A crítica praticada nos anos 50, exceção se faça a Walter da Silveira, e alguns luminares do eixo Rio-São Paulo, era uma crítica que se restringia ao cinema hollywoodiano. O advento de Glauber Rocha nas páginas do Jornal da Bahia mudou o panorama crítico da província, com um enfoque mais centrado no cinema brasileiro (e no baiano que surgia) e nas obras dos grandes mestres, que eram mostradas pelo Clube de Cinema da Bahia. Glauber, no entanto, não desdenhava dos nomes do cinema americano, principalmente John Ford e o gênero western, o cinema americano por excelência na sábia definição de André Bazin. A bem da verdade, alguns cineastas dos Estados Unidos, como Robert Aldrich, Nicholas Ray, Robert Wise, Samuel Fuller, Richard Brooks etc, foram responsáveis pela renovação da linguagem cinematográfica que iria se radicalizar com a emergência de Jean-Luc Godard e Alain Resnais.
Mas Glauber, como se pode ler em O século do cinema, não estava indiferente ao que acontecia na indústria de Hollywood, acompanhando todos os lançamentos, verificando a evolução de certos realizadores (o artigo sobre William Wyler é exemplar). Para revolucionar o cinema, como Glauber Rocha o revolucionou em Deus e o diabo na terra do sol e Terra em transe, era preciso conhecer em profundidade a estrutura narrativa clássica. O bloco dedicado a Hollywood é uma prova do conhecimento do crítico de seus nomes significativos, desde David Wark Griffith, o pai da narrativa fílmica, até mesmo um Vincente Minnelli.

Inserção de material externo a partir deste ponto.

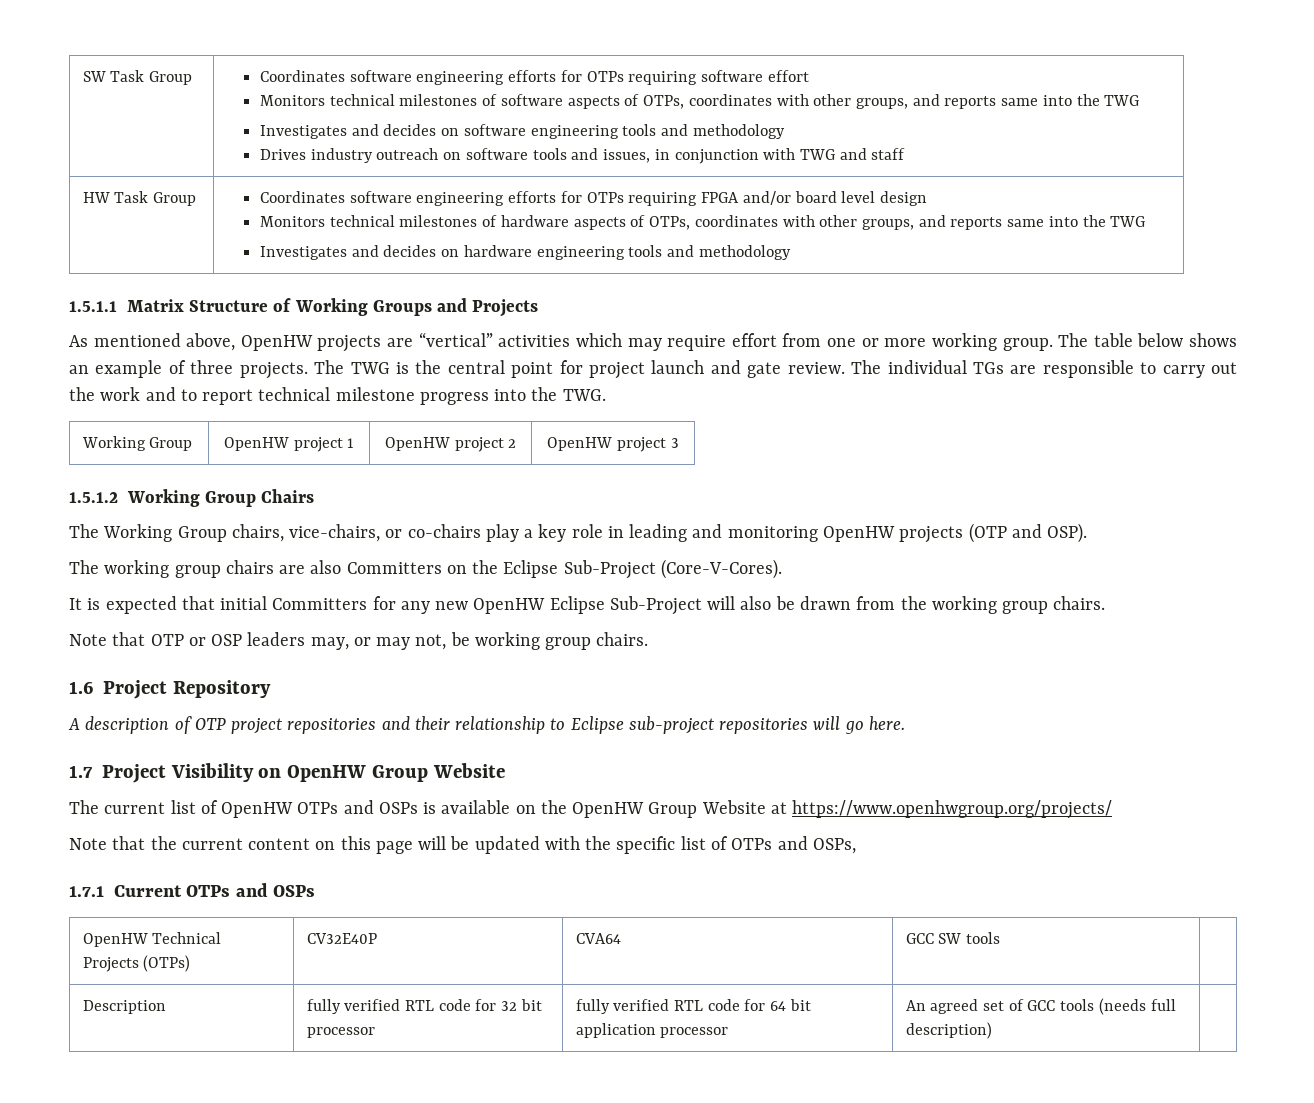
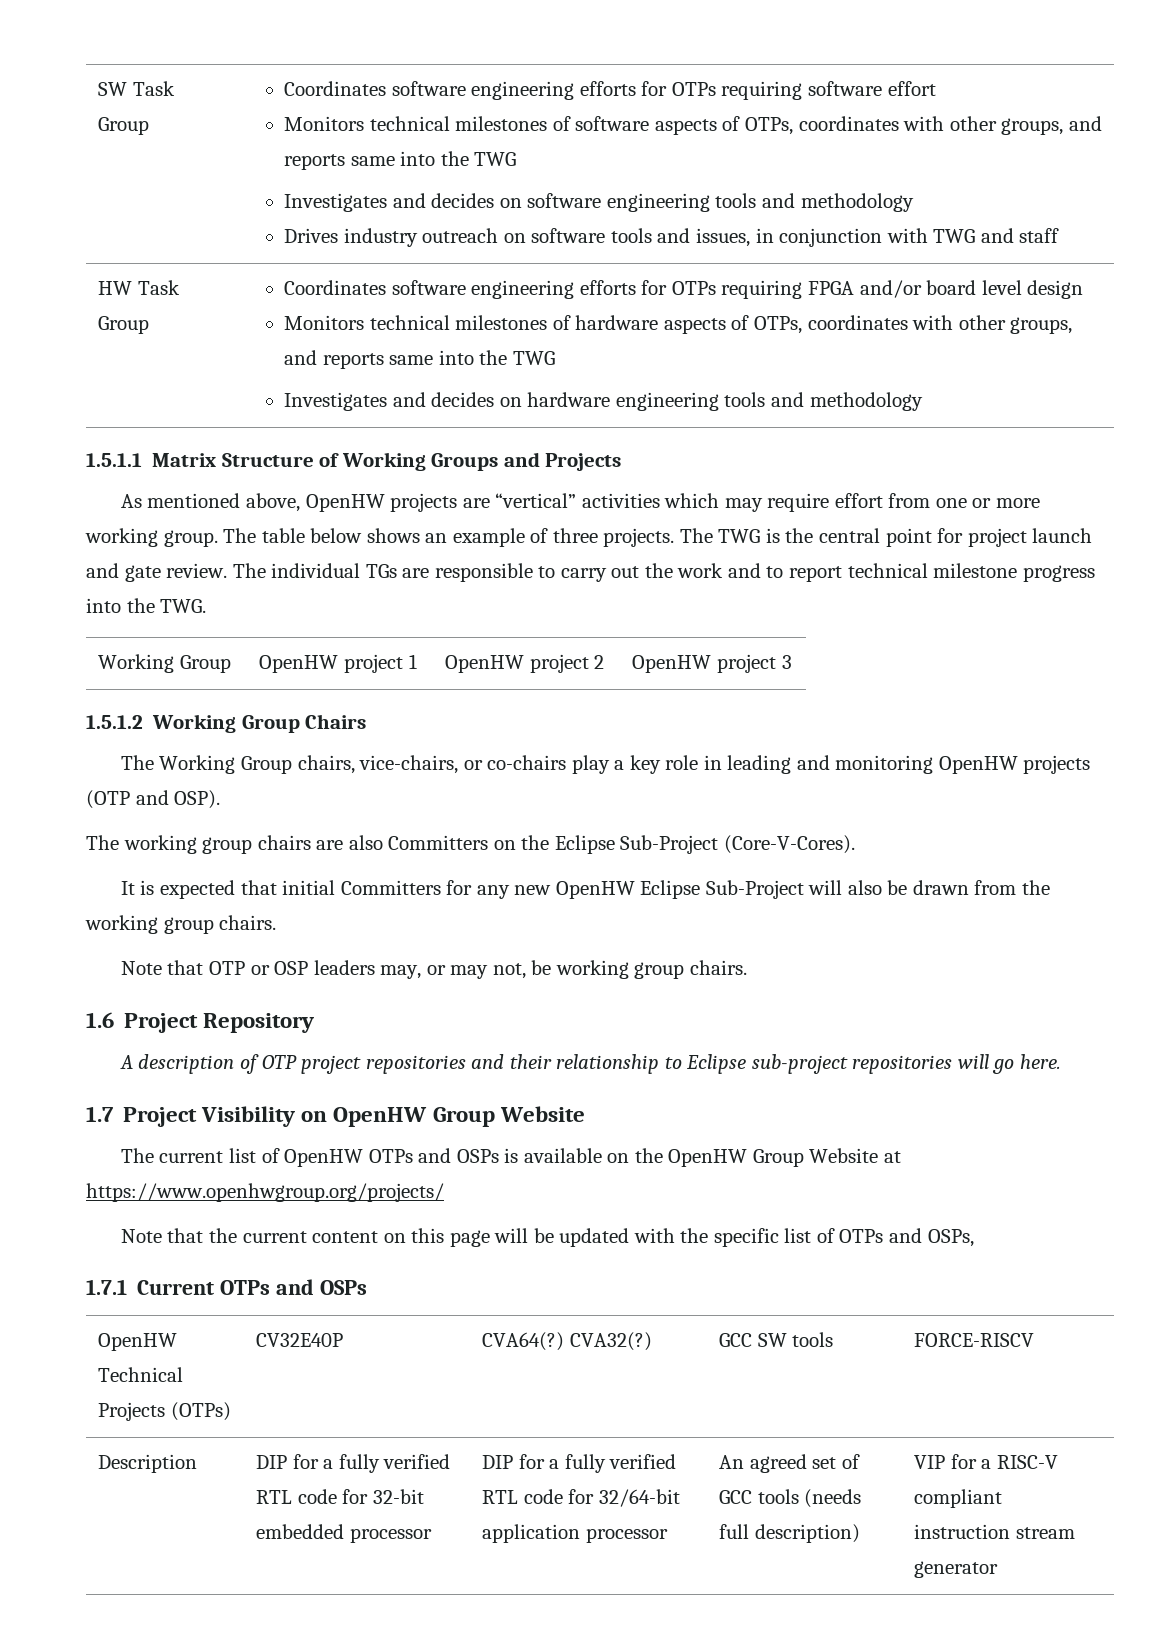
- OpenHW Technical Projects (OTPs) | CV32E40P | CVA64 | GCC SW tools |
+ OpenHW Technical Projects (OTPs) | CV32E40P | CVA64(?) CVA32(?) | GCC SW tools | FORCE-RISCV
- Description | fully verified RTL code for 32 bit processor | fully verified RTL code for 64 bit application processor | An agreed set of GCC tools (needs full description) |
+ Description | DIP for a fully verified RTL code for 32-bit embedded processor | DIP for a fully verified RTL code for 32/64-bit application processor | An agreed set of GCC tools (needs full description) | VIP for a RISC-V compliant instruction stream generator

Sobre este estilista, Glauber foi um dos poucos críticos de sua época que lhe soube ver os inegáveis atributos. Minnelli, o cineasta que revolucionou o filmusical (A roda da fortuna, O pirata...), também se notabilizou por ser um realizador de dramas ásperos e imensos (Deus sabe quanto amei, Assim estava escrito, A cidade dos desiludidos...), além de comédias perfuratrizes do american way of life. Assim Glauber vê uma delas, Chá e simpatia: (...) "Chá e simpatia por isso é um filme de triunfos: vitória da ternura e elevação da mulher sobre os homens de musculatura e fala grossa; a seqüência na qual Deborah Kerr se entrega ao jovem Tom Lee é o selo dessa dignificação feminina: é a revelação de uma potencialidade de amor inato na mulher sem respeito geográfico, político ou moral; por isso, Chá e simpatia não é apenas um filme bonito, sensibilizante, mas um filme de imensas profundezas: a revelação sobretudo de um poeta agudamente participante como Robert Anderson."

O século do cinema ajuda a compreender o fenômeno estético glauberiano a partir de suas preferências. Brando a princípio, seu nível de exigência cresce com o livro e não é difícil verificar, em suas obras cinematográficas, as influências contagiantes de seus diretores mais aclamados. Em Deus e o diabo na terra do sol, para muitos sua obra-prima, mas esta se encontra também em Terra em transe(o maior filme brasileiro de todos os tempos, ultrapassando, inclusive, Limite, de Mário Peixoto), há, nítidas, as marcas de um John Ford (no enquadramento dos grandes espaços ou em seqüências como a da morte do fazendeiro na feira e o consequente massacre da casa de Manuel, o vaqueiro), Eisenstein (a matança dos beatos em Monte Santo calcada na Escadaria de Odessa de O encouraçado Potemkin), Akira Kurosawa (os rodopios do cangaceiro Corisco), a tragédia grega (o cego Júlio como fio condutor da narrativa) e, em Terra em transe, Orson Welles (a biografia de um aventureiro), Alain Resnais (a memória pulsante na agonia final de Paulo Martins/Jardel Filho). Um amálgama que não diversifica mas une um estilo, o estilo glauberiano.
Na crítica de Rastros de ódio (The seachers), de John Ford, nota, no prefácio, Ismail Xavier: "A fórmula aí é curiosa, e nos lembra a pergunta de Godard - "imperialismo ou mise-en-scène? " - diante da cena decisiva de Rastros de ódio em que se dá a inversão na postura do Tio Etham (John Wayne). Perto do final do filme, ele ergue de modo paternal a jovem sobrinha, repetindo o gesto de reencontro feito quando ela era criança; o lance é dramático porque ele parece estar na iminência de matá-la por não aceitar de volta a moça que procurou durante anos para encontrá-la transformada em "índia". Neste e em outros momentos, Rastros de ódio faz, da tensão e da violência, um caminhopara a poesia. Não é difícil ver na composição do personagem de Ethan uma consciência trágica muito cara a Glauber, pois estão lá nos seus próprios filmes estas figuras de não-reconciliação que entendem estar elas mesmas contaminadas por aquilo que combatem, vivendo como sombras amarguradas sem futuro, condenadas a não ter lugar no mundo melhor que julgam preparar (como no caso de Antônio das Mortes)."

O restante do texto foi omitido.